### GIVEN RECORDS
+---+

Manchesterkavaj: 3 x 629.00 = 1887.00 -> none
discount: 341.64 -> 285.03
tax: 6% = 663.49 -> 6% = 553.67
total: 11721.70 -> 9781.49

+---+

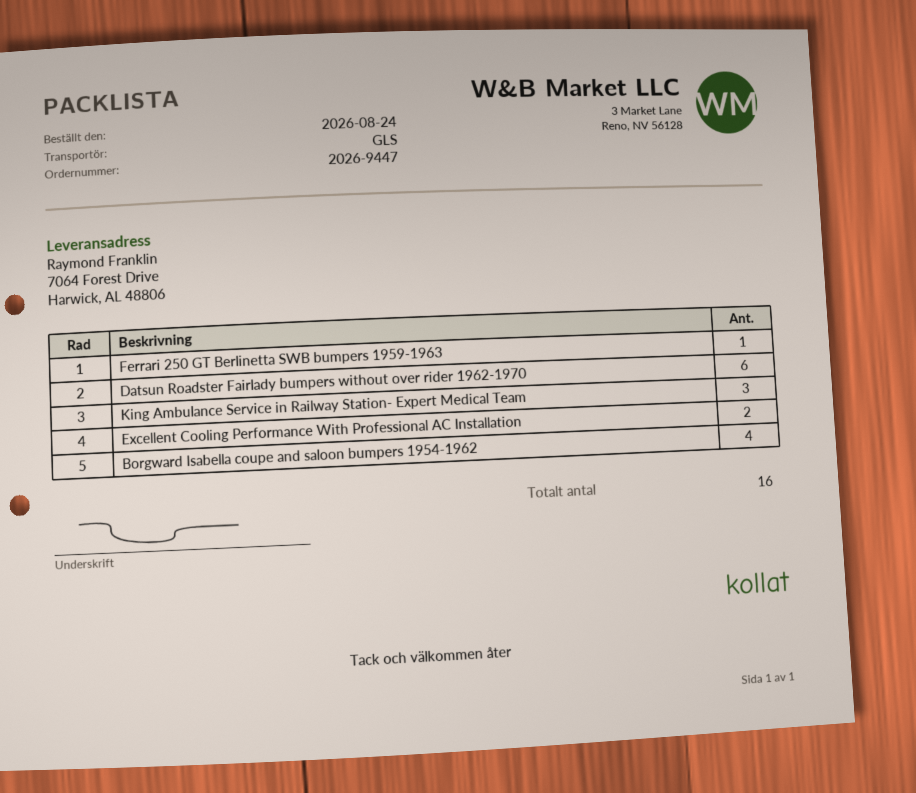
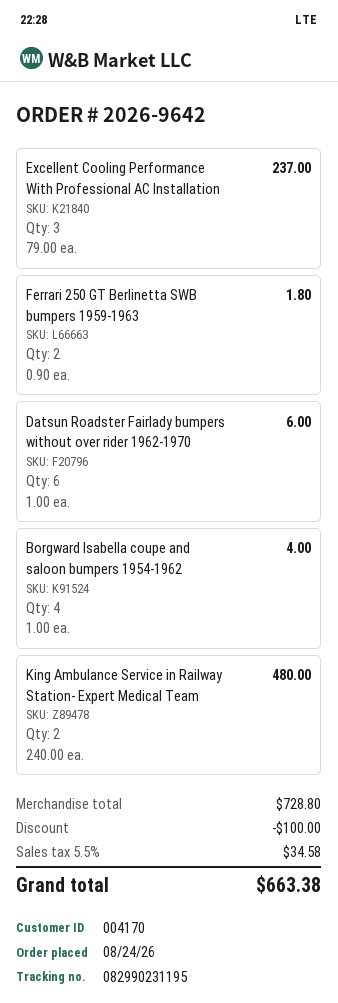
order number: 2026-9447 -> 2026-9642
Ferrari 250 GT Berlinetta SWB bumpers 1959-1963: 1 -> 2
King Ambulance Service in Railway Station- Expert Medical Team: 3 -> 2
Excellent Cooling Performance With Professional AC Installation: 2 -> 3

+---+

### YOUR OBJECTIVE
Restate word for word only the lines above from the line containing "Manchesterkavaj: 3 x 629.00 = 1887.00 -> none" to the line containing "total: 11721.70 -> 9781.49", both of them included.

### REPLY TO THE TASK
Manchesterkavaj: 3 x 629.00 = 1887.00 -> none
discount: 341.64 -> 285.03
tax: 6% = 663.49 -> 6% = 553.67
total: 11721.70 -> 9781.49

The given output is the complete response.